OpenWhistle CNN VGG16

OpenWhistleNeurIPS26/OpenWhistle-CNN-VGG16 is a supervised VGG16-based PyTorch classifier for bottlenose dolphin whistle detection.

The model is part of the OpenWhistle family and predicts whether a spectrogram window contains a whistle or noise.

Model Details

  • Model type: VGG16-based CNN classifier
  • Framework: PyTorch
  • Task: binary classification
  • Labels: whistle vs noise
  • Input: 224x224 RGB spectrogram
  • Checkpoint: model_vgg_final_best.pt
  • Best epoch: 4
  • Best validation loss: 0.1805

The model operates on spectrogram image windows rather than raw waveform audio.

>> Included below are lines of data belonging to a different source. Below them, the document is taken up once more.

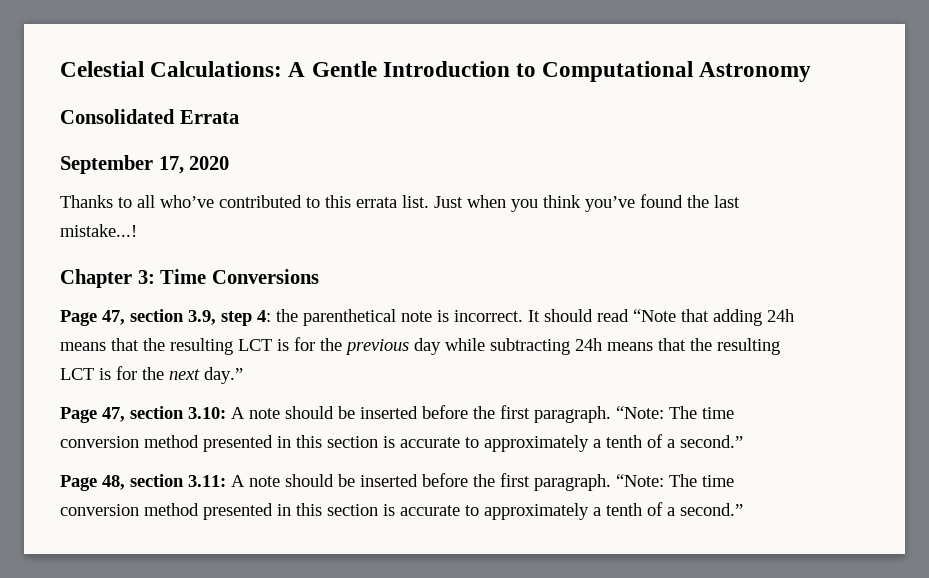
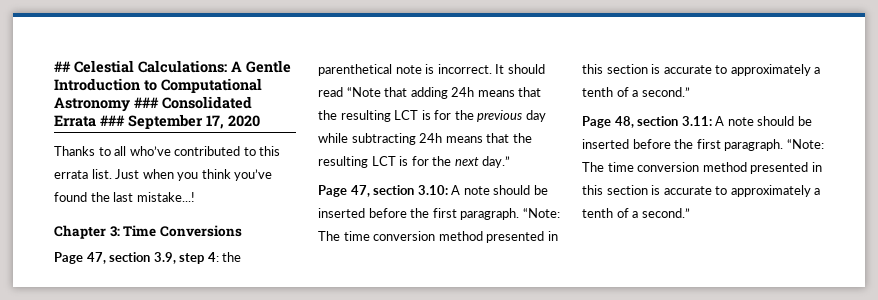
- Celestial Calculations: A Gentle Introduction to Computational Astronomy
- Consolidated Errata
- September 17, 2020
+ ## Celestial Calculations: A Gentle Introduction to Computational Astronomy ### Consolidated Errata ### September 17, 2020

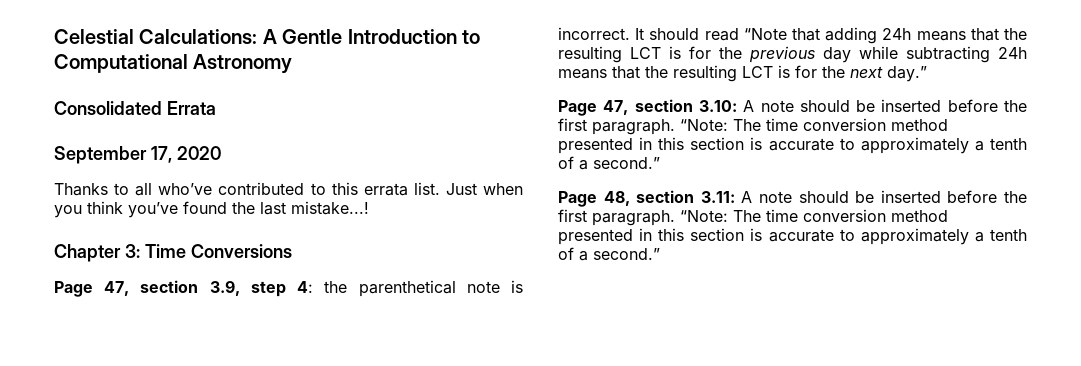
- ## Celestial Calculations: A Gentle Introduction to Computational Astronomy ### Consolidated Errata ### September 17, 2020
+ Celestial Calculations: A Gentle Introduction to Computational Astronomy
+ Consolidated Errata
+ September 17, 2020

Training and Evaluation Data

The model was trained and evaluated using a session-disjoint train/validation/test protocol.

Split summary:

  • Train: 53,828 windows across 195 sessions
  • Validation: 5,980 windows across 26 sessions
  • Test: 16,708 windows across 261 sessions

Each split is balanced between whistle and noise windows.

Test set composition:

  • 8,354 whistle windows
  • 8,354 matched noise windows

The model is intended for use with the OpenWhistle CNN/detection workflow and related bottlenose dolphin whistle detection datasets.

Intended Use

This model is intended as a supervised whistle detector for bottlenose dolphin acoustic recordings.

Potential uses include:

  • detecting whistle-like spectrogram windows
  • filtering long recordings before manual review
  • generating candidate whistle detections for downstream analysis
  • benchmarking whistle detection workflows on OpenWhistle-style spectrogram windows

This is a binary detector, not a whistle category classifier. It predicts whistle presence versus noise.

Metrics

Validation metrics:

  • Loss: 0.1805
  • Accuracy: 0.9460
  • F1: 0.9443
  • Precision: 0.9747
  • Recall: 0.9157

Test metrics:

  • Loss: 0.1409
  • Accuracy: 0.9723
  • F1: 0.9725
  • Precision: 0.9652
  • Recall: 0.9799

Confusion matrix counts are available in run_summary.json.

Input Format

The model expects:

  • spectrogram image input
  • RGB format
  • spatial size: 224x224
  • normalized tensor input matching the project inference pipeline

The checkpoint is designed to be loaded through the OpenWhistle/DolphinWhistleExtractor PyTorch codebase.

Loading

import torch

checkpoint_path = "model_vgg_final_best.pt"
checkpoint = torch.load(checkpoint_path, map_location="cpu")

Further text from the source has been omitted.